Extracted data entries
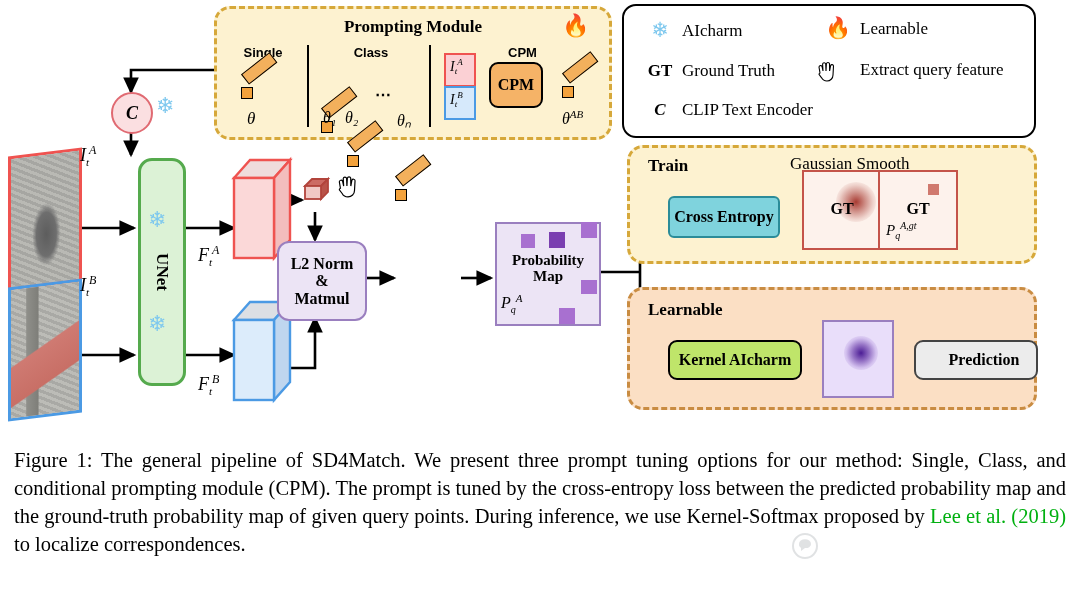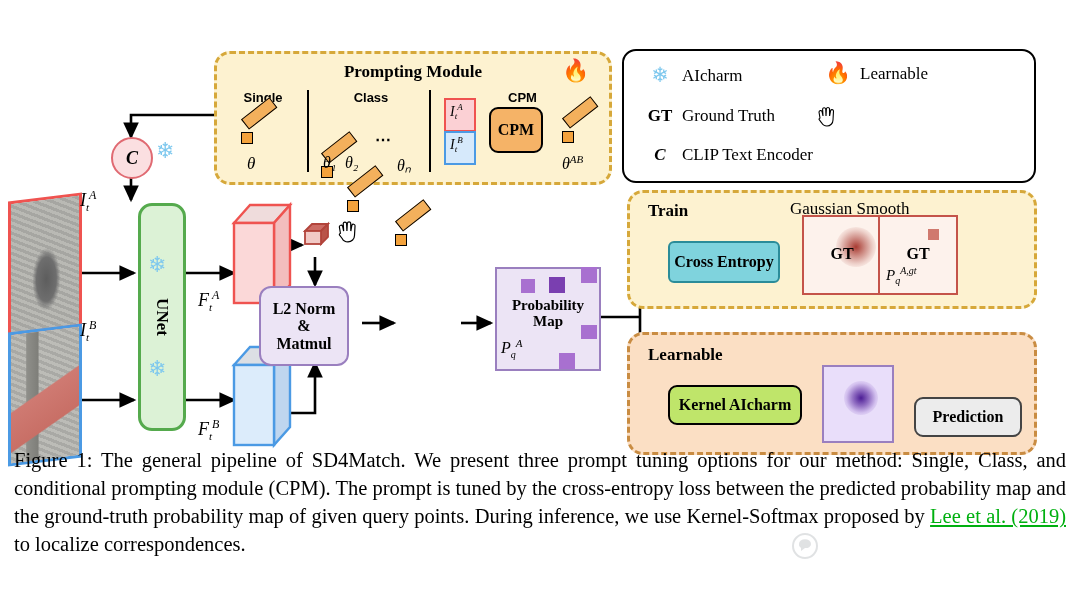--- a/index.html
+++ b/index.html
@@ -5,7 +5,7 @@
   html,body{margin:0;padding:0;background:#fff;}
   body{width:1080px;height:594px;position:relative;overflow:hidden;
        font-family:"Liberation Serif",serif;color:#000;}
-  .fig{position:absolute;left:0;top:0;width:1080px;height:440px;margin-top:45px;}
+  .fig{position:absolute;left:0;top:0;width:1080px;height:440px;}
   .abs{position:absolute;}
 
   

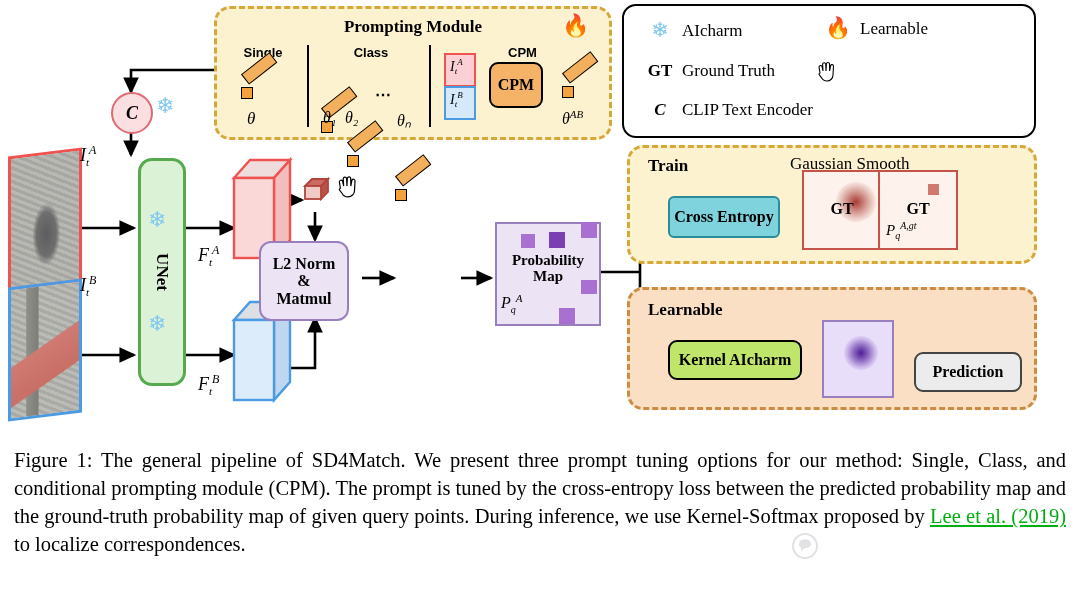--- a/index.html
+++ b/index.html
@@ -209,6 +209,7 @@
             <path d="M4,15 L3,9 a1.6,1.6 0 0 1 3,-.6 L7,13 L6.6,6 a1.6,1.6 0 0 1 3.1,-.2 L10,13 L10.4,5.6 a1.6,1.6 0 0 1 3.1,.1 L13.6,13 L14.6,7.6 a1.5,1.5 0 0 1 2.9,.5 L17,17 a6,6 0 0 1 -6,6 a6,6 0 0 1 -5.4,-3.2 L3,16.4 a1.5,1.5 0 0 1 1,-1.4 z" fill="#fff" stroke="#000" stroke-width="1.1"></path>
           </svg>
       </span>
+      <span class="leg-txt">Extract query feature</span>
     </div>
     <div class="abs leg-row" style="left:14px;top:94px;">
       <span class="leg-key lbl mathi">C</span>

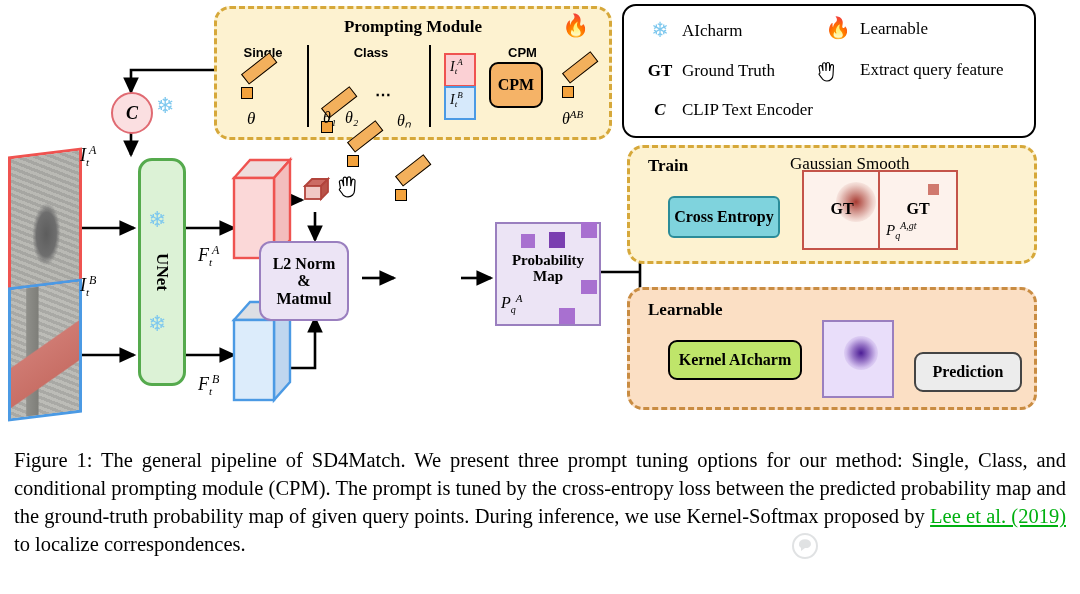--- a/index.html
+++ b/index.html
@@ -277,7 +277,7 @@
       </svg>
   </div>
 
-  <div class="pbox" style="left:259px;top:241px;width:86px;height:76px;font-size:16px;">
+  <div class="pbox" style="left:277px;top:241px;width:86px;height:76px;font-size:16px;">
     <span>L2 Norm</span>
     <span>&amp;</span>
     <span>Matmul</span>

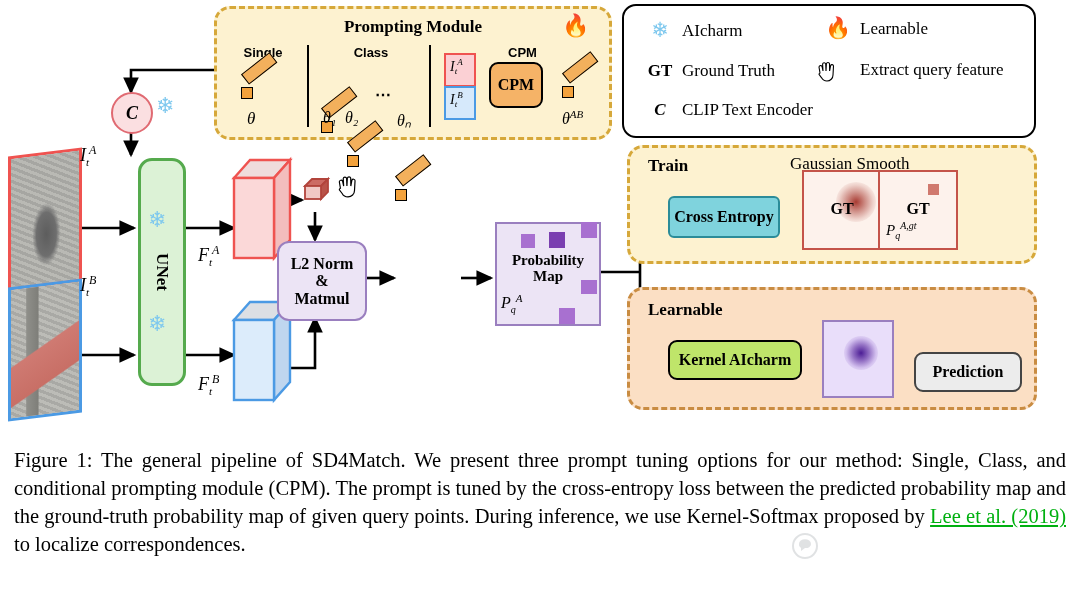--- a/index.html
+++ b/index.html
@@ -321,7 +321,7 @@
     <div class="abs" style="left:20px;top:14px;width:34px;height:34px;border-radius:50%;
       background:radial-gradient(circle,#4c1d95 0%,rgba(90,40,160,.6) 34%,rgba(120,70,190,.2) 62%,rgba(120,70,190,0) 80%);"></div>
   </div>
-  <div class="pred" style="left:914px;top:352px;width:104px;height:36px;display:flex;align-items:center;justify-content:center;font-size:16px;">Prediction</div>
+  <div class="pred" style="left:914px;top:340px;width:104px;height:36px;display:flex;align-items:center;justify-content:center;font-size:16px;padding-left:16px;">Prediction</div>
 
 </div>
 

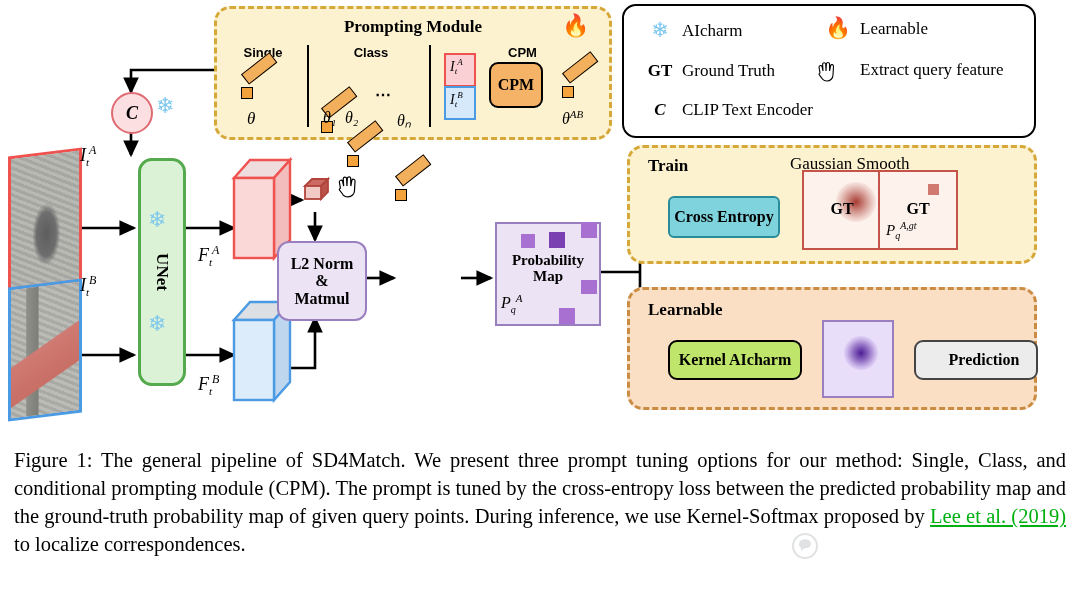--- a/index.html
+++ b/index.html
@@ -81,7 +81,7 @@
   
   #caption{position:absolute;left:14px;top:446px;width:1052px;
     font-size:20.5px;line-height:1.37;text-align:justify;}
-  .cite{color:#00b010;text-decoration:underline;}
+  .cite{color:#00b010;}
   .watermark{position:absolute;left:790px;top:530px;opacity:.30;
     font-size:26px;color:#9aa0a6;font-family:"Liberation Sans",sans-serif;
     pointer-events:none;}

■ **Exercise details**: How many lines of the entries include the string "justify"? Answer with a number and no other words.

■ **Response box**: 3